What the task asks :: Report each line of the entries that contains the word "spacing", copied in full.

===== Given entries =====

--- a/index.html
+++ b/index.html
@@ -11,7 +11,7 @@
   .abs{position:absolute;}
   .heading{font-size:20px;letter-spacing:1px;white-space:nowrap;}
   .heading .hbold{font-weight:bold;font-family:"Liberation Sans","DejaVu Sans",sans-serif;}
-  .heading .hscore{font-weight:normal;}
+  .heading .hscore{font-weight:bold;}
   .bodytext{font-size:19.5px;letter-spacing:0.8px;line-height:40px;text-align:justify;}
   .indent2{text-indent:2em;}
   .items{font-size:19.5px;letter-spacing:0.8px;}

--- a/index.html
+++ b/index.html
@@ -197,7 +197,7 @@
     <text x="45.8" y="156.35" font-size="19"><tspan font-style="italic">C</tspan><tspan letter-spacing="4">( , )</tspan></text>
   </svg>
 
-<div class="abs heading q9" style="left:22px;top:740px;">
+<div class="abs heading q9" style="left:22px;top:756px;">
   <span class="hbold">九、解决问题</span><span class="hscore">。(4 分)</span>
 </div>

=====
===== Given entries =====

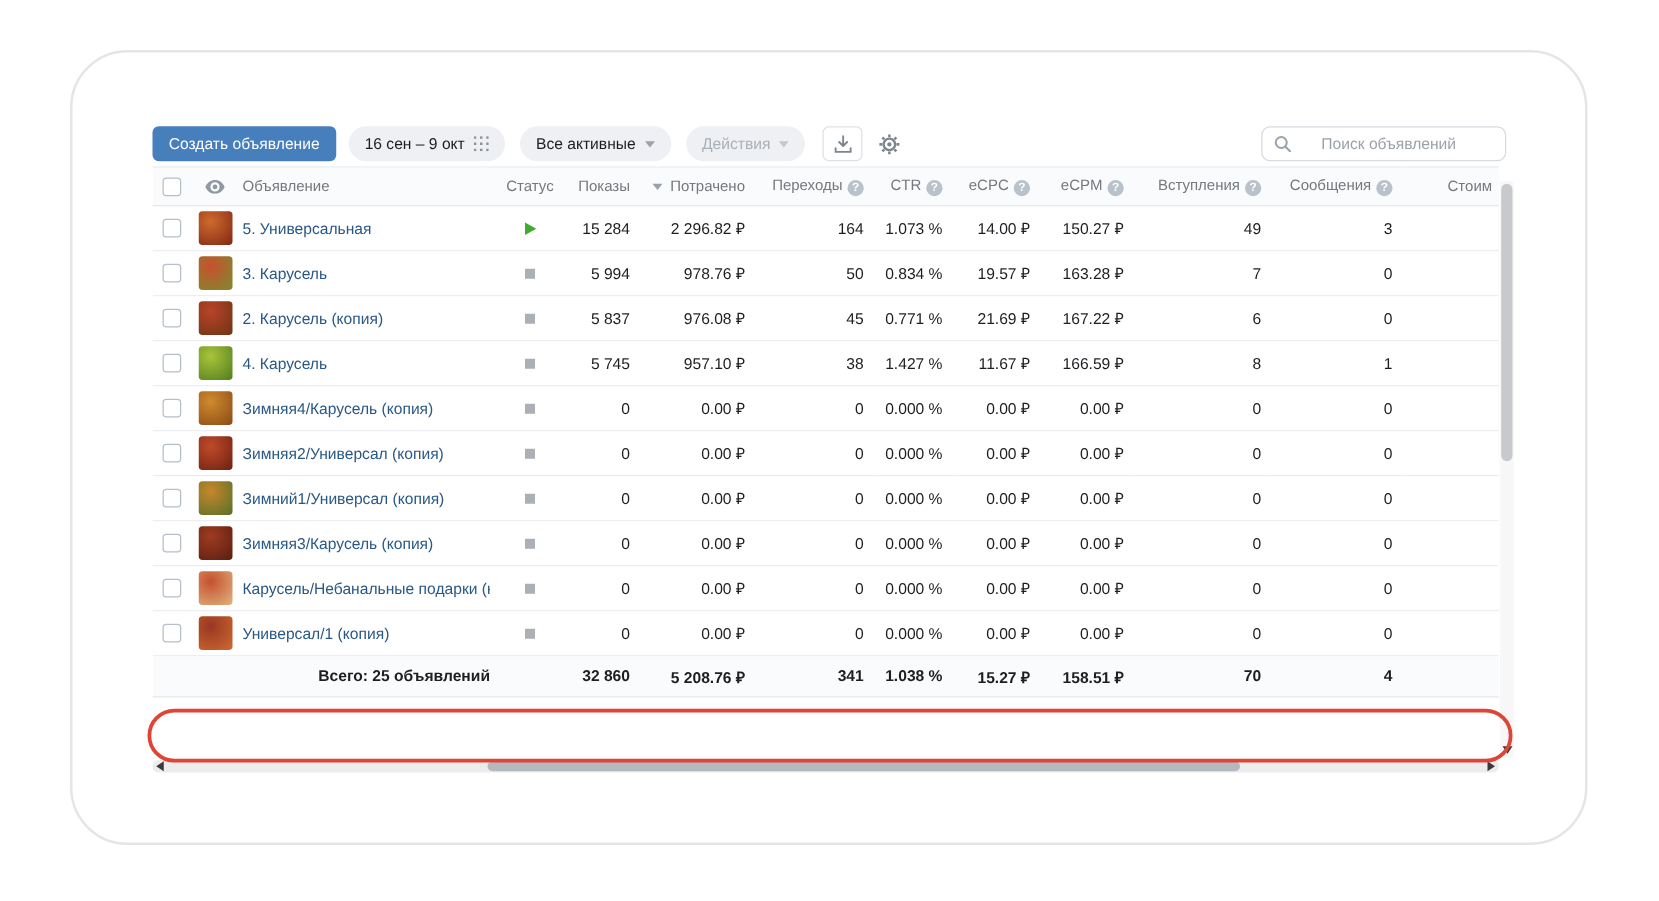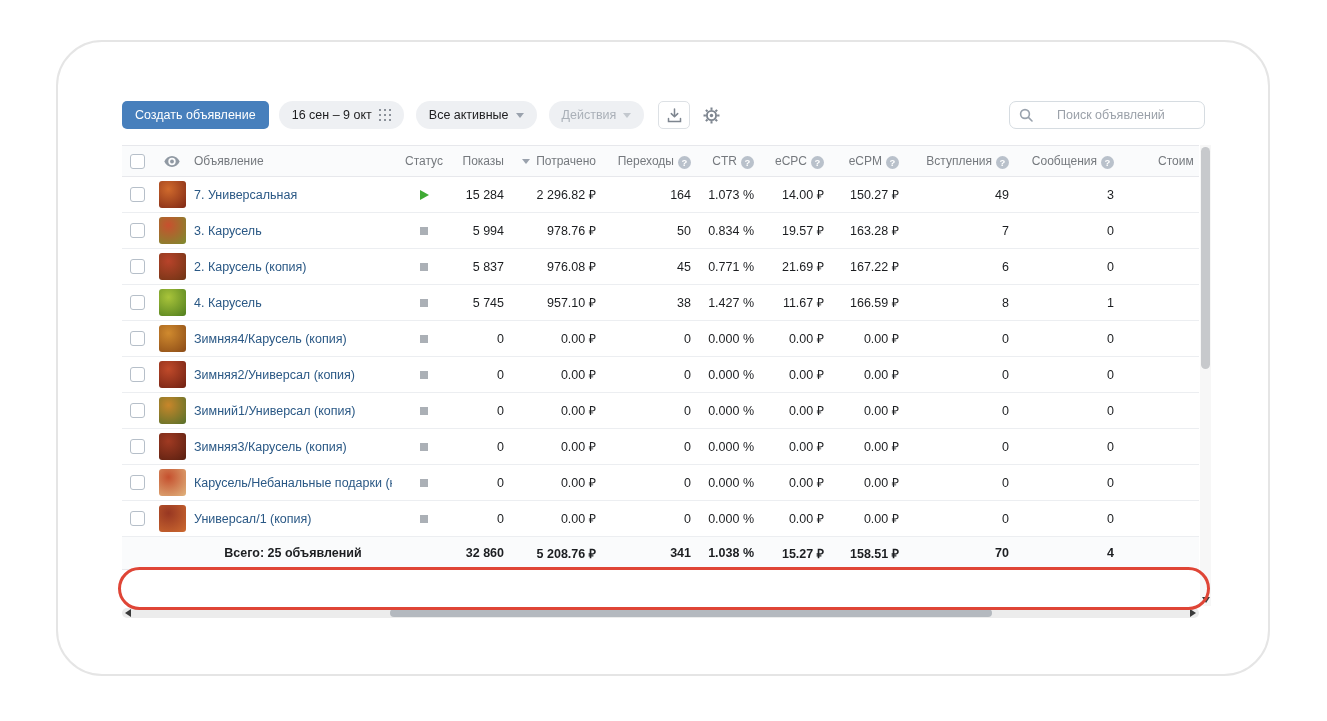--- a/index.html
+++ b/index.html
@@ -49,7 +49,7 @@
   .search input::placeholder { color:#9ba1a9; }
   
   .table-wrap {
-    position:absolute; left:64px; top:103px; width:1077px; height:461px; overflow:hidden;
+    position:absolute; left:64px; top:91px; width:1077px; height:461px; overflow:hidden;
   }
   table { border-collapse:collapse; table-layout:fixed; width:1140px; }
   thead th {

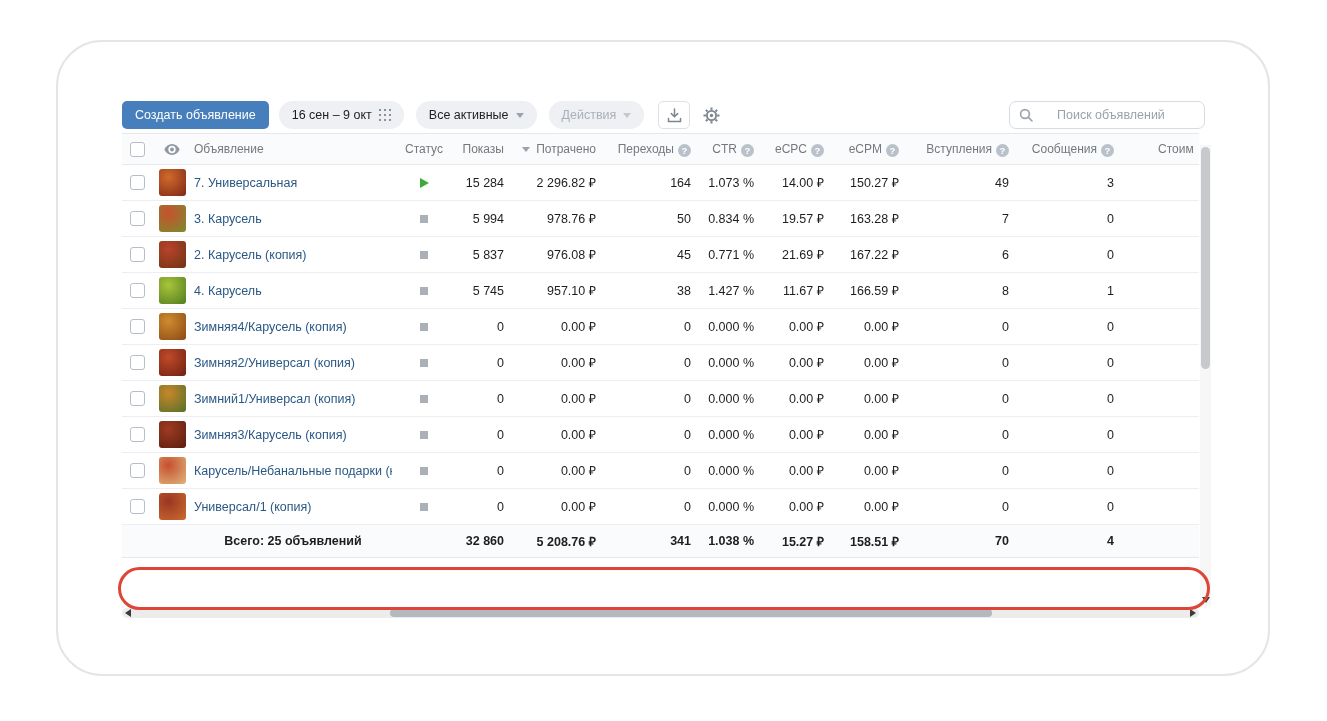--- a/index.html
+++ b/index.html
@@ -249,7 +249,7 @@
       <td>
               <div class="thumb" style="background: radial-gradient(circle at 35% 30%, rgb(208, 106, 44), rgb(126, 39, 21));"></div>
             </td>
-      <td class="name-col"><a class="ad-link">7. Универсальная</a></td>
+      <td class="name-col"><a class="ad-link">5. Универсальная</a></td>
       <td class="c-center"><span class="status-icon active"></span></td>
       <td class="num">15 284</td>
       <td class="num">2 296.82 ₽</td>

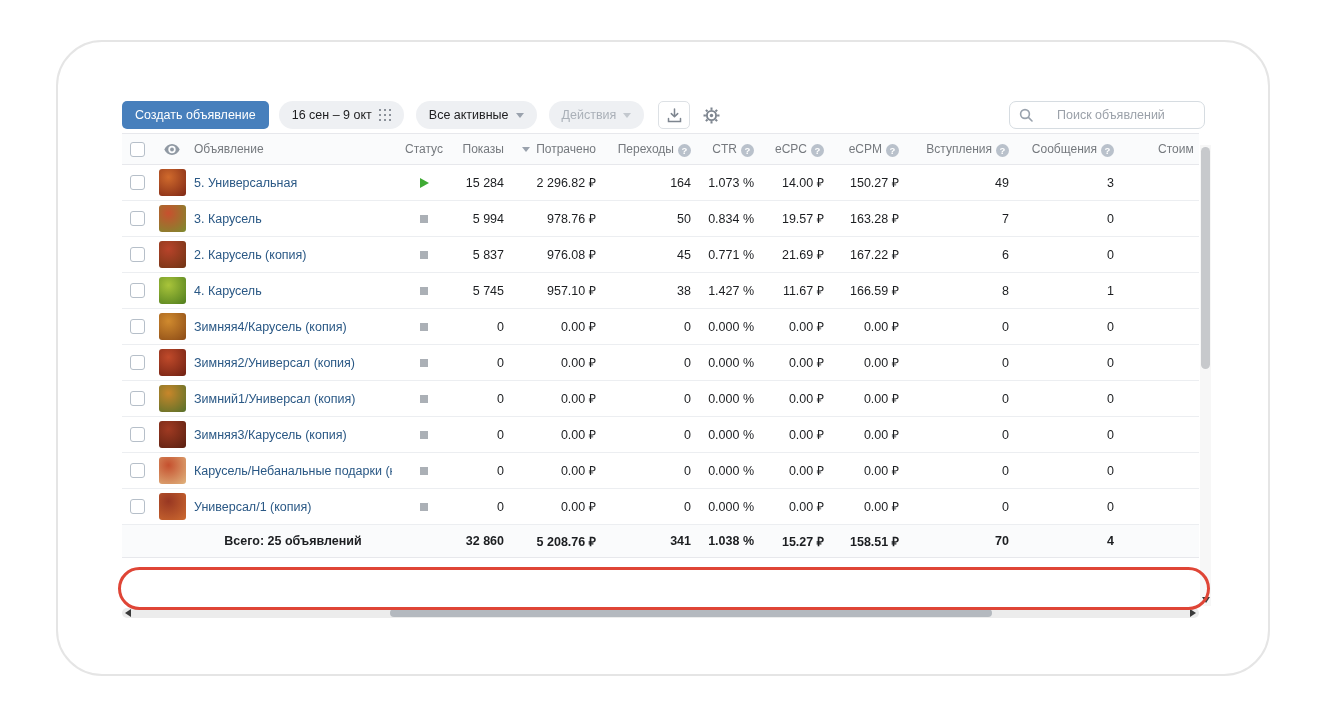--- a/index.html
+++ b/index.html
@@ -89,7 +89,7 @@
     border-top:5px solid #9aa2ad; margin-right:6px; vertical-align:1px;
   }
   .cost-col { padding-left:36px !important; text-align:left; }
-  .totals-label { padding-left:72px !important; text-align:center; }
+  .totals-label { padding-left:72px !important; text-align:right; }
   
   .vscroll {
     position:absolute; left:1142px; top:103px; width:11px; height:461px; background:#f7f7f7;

=====

Task answer ::
   .heading{font-size:20px;letter-spacing:1px;white-space:nowrap;}
   .bodytext{font-size:19.5px;letter-spacing:0.8px;line-height:40px;text-align:justify;}
   .items{font-size:19.5px;letter-spacing:0.8px;}
     <text x="45.8" y="156.35" font-size="19"><tspan font-style="italic">C</tspan><tspan letter-spacing="4">( , )</tspan></text>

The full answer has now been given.